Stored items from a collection
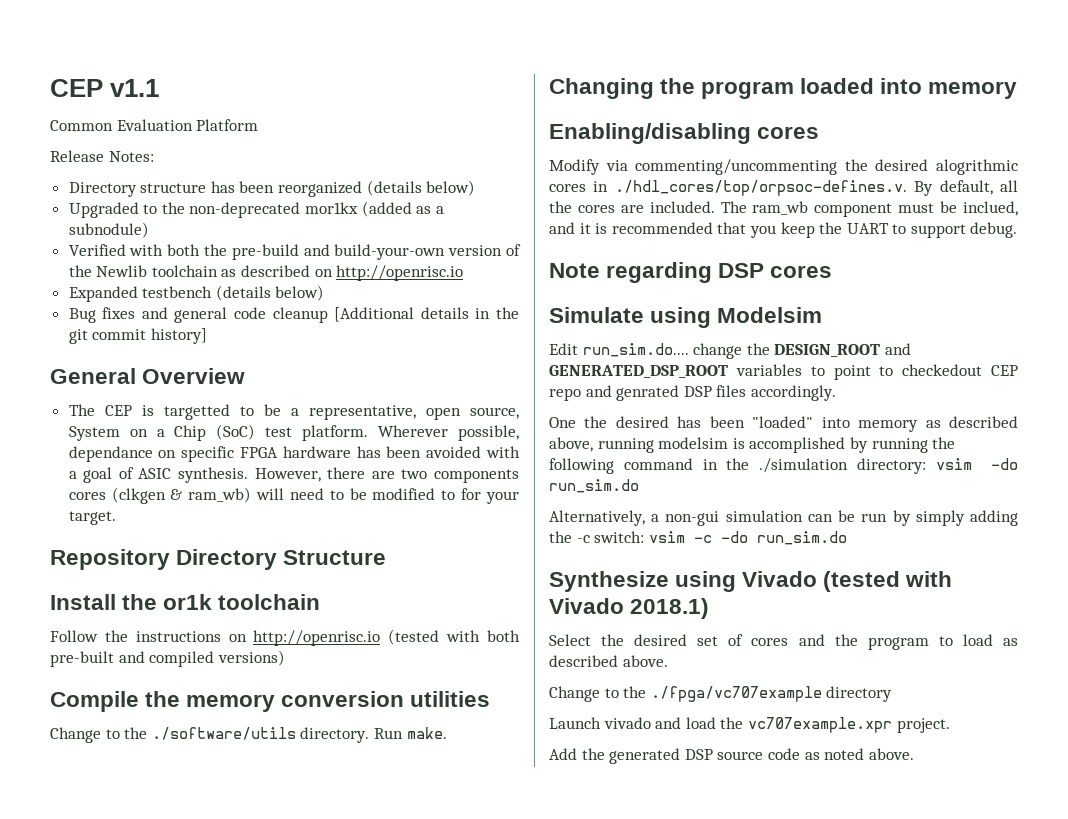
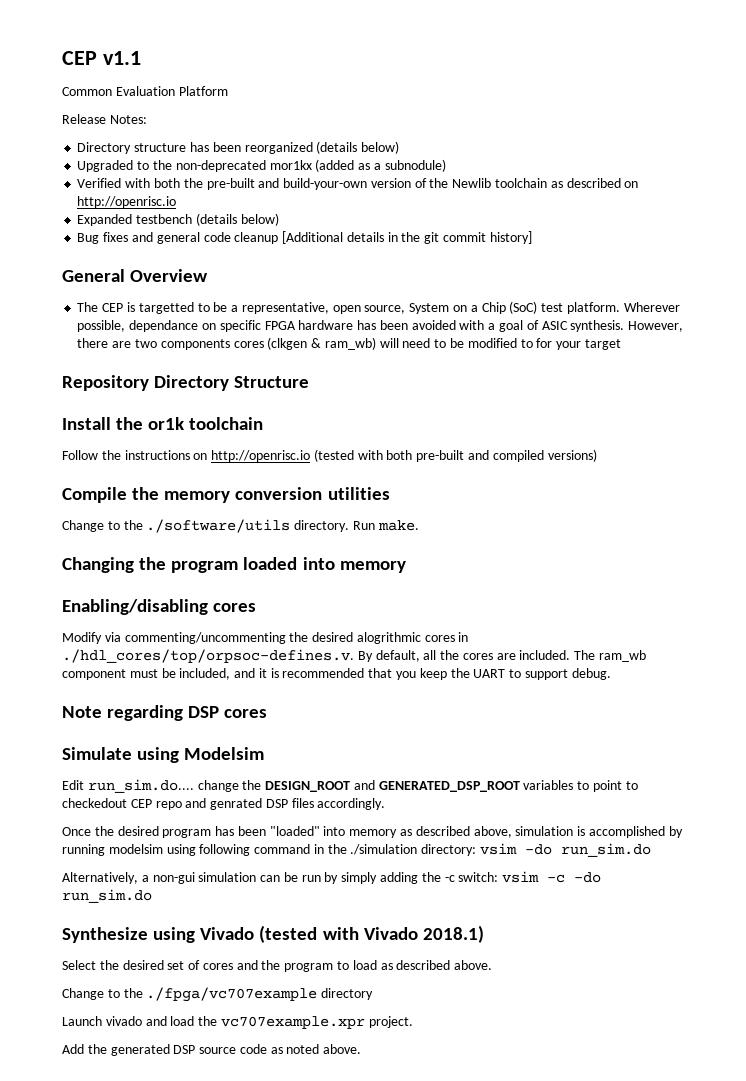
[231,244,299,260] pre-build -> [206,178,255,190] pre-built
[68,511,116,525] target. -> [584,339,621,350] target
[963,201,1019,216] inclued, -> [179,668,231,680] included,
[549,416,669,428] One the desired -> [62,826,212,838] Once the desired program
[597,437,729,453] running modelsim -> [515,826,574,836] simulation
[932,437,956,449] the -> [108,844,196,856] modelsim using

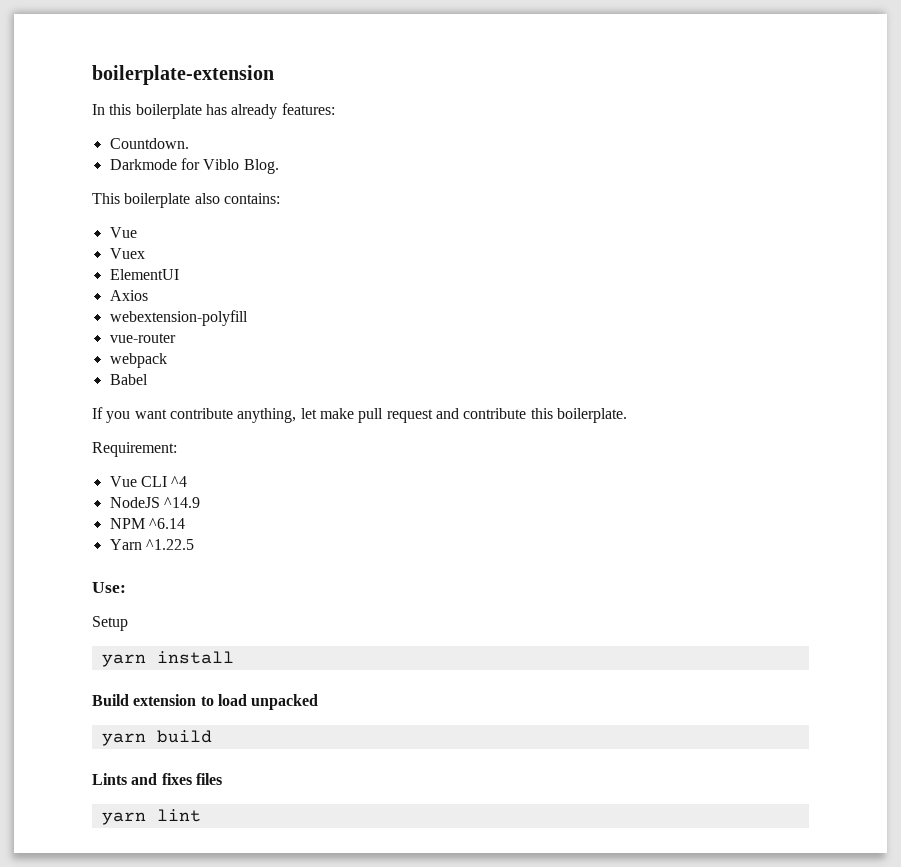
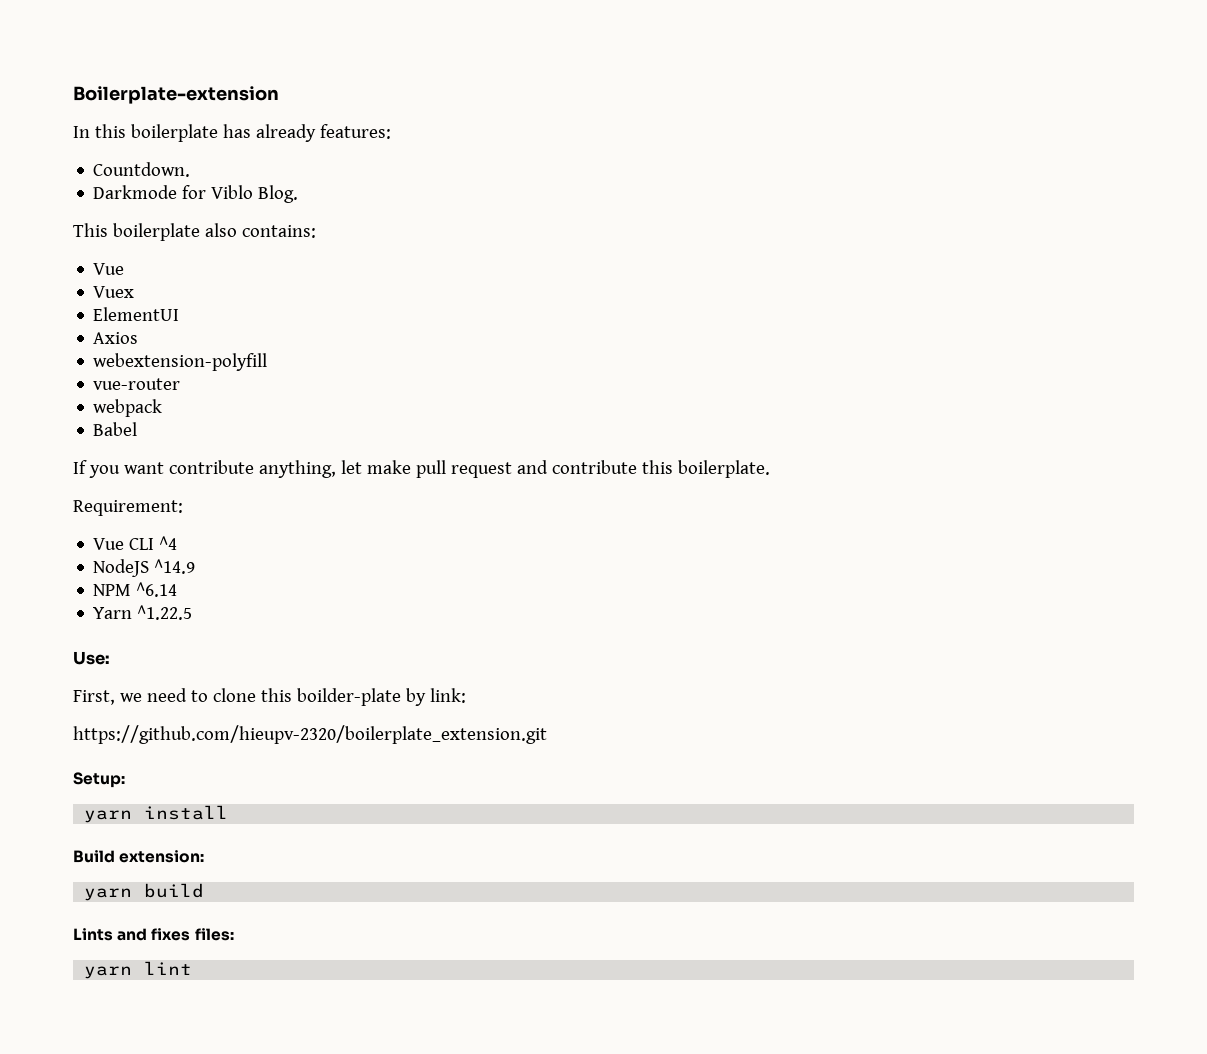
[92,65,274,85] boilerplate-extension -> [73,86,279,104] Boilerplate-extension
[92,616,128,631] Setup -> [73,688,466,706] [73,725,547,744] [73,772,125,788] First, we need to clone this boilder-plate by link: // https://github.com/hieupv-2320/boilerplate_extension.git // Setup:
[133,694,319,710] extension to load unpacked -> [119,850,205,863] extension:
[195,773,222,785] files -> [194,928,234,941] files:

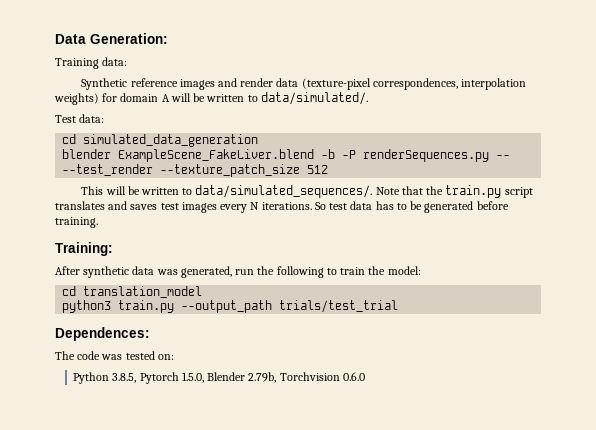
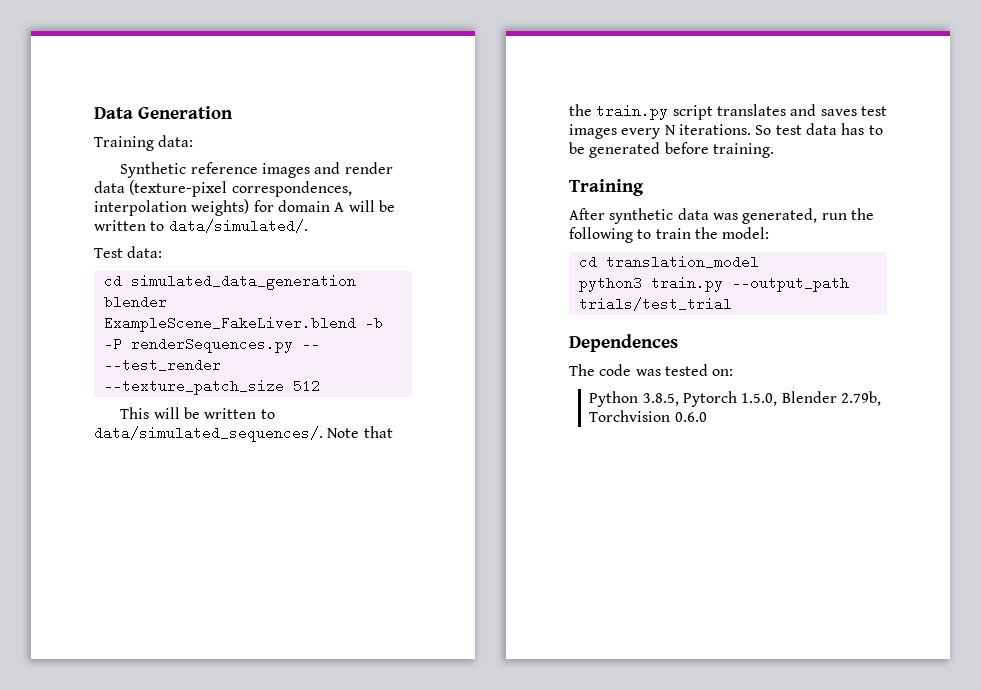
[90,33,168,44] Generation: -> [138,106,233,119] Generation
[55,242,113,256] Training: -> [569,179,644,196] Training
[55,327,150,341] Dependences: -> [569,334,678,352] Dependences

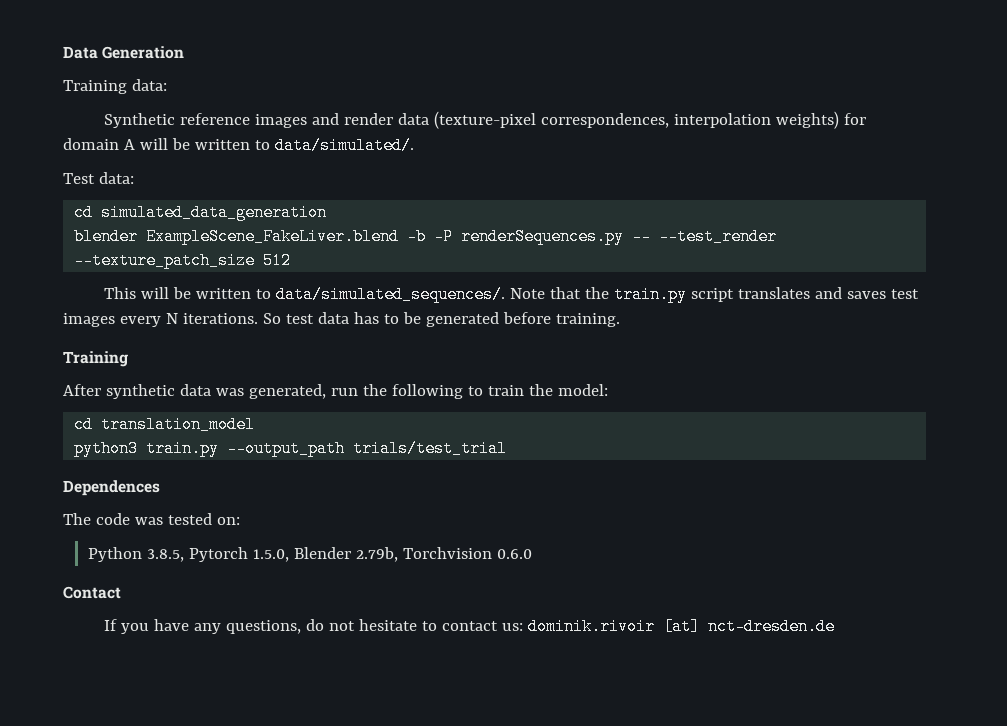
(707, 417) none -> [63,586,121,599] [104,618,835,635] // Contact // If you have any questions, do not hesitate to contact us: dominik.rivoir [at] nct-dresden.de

TASK
Read through the data and copy every line where "modelsim" shows up.

WRITTEN RESPONSE
[597,437,729,453] running modelsim -> [515,826,574,836] simulation
[932,437,956,449] the -> [108,844,196,856] modelsim using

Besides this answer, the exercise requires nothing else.